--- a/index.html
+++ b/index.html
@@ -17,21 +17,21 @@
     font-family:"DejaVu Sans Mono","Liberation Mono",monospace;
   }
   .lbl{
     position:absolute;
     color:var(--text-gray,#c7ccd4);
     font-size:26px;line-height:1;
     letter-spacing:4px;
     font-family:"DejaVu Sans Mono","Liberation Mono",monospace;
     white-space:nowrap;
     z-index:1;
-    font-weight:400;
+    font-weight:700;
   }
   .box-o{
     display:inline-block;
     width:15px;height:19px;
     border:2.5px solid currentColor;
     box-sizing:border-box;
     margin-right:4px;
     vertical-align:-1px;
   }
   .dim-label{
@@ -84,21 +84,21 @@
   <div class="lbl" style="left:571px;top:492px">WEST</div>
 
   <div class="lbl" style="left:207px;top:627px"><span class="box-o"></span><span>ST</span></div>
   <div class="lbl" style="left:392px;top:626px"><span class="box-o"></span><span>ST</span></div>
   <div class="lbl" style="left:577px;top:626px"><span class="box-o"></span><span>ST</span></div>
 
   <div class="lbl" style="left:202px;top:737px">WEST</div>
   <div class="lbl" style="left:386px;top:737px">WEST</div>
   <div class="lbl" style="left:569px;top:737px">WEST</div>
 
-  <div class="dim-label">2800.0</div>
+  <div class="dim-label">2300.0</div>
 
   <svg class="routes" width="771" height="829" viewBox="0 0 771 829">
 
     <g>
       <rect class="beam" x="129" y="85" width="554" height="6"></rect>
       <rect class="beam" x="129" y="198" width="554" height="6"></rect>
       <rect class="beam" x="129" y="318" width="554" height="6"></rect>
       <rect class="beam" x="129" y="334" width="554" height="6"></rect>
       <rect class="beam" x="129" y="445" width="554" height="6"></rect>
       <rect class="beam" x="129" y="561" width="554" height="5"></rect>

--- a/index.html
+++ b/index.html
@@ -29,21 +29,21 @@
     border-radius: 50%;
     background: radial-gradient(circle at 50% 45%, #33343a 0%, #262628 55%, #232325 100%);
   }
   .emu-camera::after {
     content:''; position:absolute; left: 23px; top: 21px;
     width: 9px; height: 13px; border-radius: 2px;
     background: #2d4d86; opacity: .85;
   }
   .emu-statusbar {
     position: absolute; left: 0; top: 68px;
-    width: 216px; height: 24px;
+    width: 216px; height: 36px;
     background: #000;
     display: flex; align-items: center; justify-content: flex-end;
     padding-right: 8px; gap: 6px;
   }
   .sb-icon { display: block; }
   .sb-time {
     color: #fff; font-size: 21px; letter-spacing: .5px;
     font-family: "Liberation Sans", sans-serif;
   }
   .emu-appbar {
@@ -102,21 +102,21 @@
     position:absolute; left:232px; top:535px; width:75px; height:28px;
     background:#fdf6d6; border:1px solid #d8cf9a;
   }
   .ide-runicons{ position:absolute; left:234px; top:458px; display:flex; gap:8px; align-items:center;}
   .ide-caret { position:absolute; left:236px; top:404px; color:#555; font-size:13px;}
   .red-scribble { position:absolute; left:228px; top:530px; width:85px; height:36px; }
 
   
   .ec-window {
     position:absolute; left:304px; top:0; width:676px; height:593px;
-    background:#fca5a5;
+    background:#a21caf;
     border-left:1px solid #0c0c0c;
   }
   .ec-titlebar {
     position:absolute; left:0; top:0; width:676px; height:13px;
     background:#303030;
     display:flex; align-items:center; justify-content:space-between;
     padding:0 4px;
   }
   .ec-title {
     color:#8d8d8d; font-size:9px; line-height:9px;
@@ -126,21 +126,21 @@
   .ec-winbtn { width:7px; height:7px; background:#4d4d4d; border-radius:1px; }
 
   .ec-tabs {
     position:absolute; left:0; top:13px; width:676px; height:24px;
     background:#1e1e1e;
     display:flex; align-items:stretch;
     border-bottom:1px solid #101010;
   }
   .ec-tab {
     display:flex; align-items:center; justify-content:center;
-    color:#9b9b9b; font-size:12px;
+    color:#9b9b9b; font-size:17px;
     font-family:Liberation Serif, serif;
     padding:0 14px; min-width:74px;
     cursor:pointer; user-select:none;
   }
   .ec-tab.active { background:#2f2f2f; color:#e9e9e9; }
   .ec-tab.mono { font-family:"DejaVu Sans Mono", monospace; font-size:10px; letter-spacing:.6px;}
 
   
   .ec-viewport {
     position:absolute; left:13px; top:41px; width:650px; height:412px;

──────────

Across all of the material above, how many lines contain the word "flex"? Only the number should be given.

5